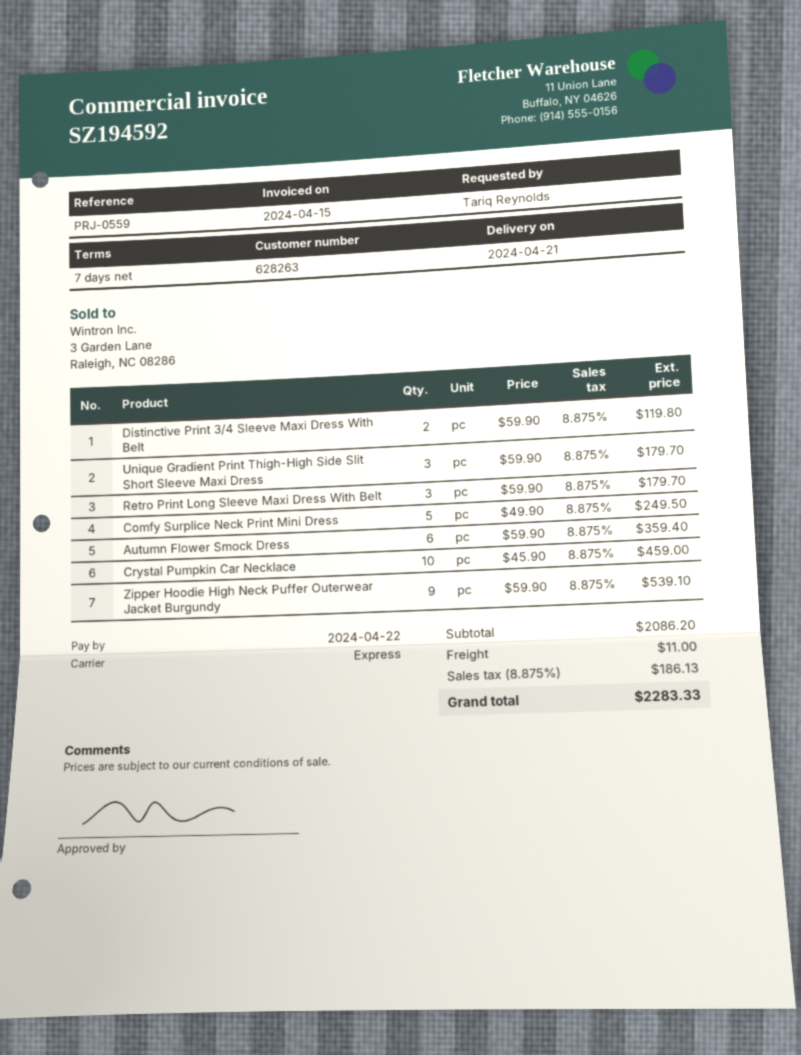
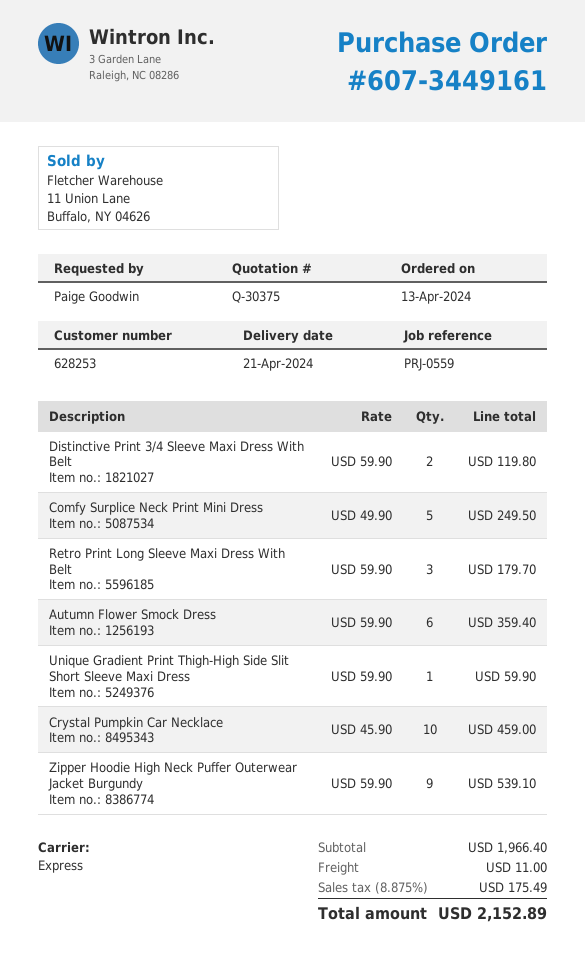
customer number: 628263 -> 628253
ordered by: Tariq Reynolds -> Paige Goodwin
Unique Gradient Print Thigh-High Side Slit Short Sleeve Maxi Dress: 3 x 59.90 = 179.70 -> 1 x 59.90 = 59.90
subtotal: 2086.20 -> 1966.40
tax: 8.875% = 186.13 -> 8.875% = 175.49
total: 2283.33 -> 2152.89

* EXERCISE AIM:
Where the data contains an image, skip the image and copy everything else exactly as it appears.

* YOUR SOLUTION:
customer number: 628263 -> 628253
ordered by: Tariq Reynolds -> Paige Goodwin
Unique Gradient Print Thigh-High Side Slit Short Sleeve Maxi Dress: 3 x 59.90 = 179.70 -> 1 x 59.90 = 59.90
subtotal: 2086.20 -> 1966.40
tax: 8.875% = 186.13 -> 8.875% = 175.49
total: 2283.33 -> 2152.89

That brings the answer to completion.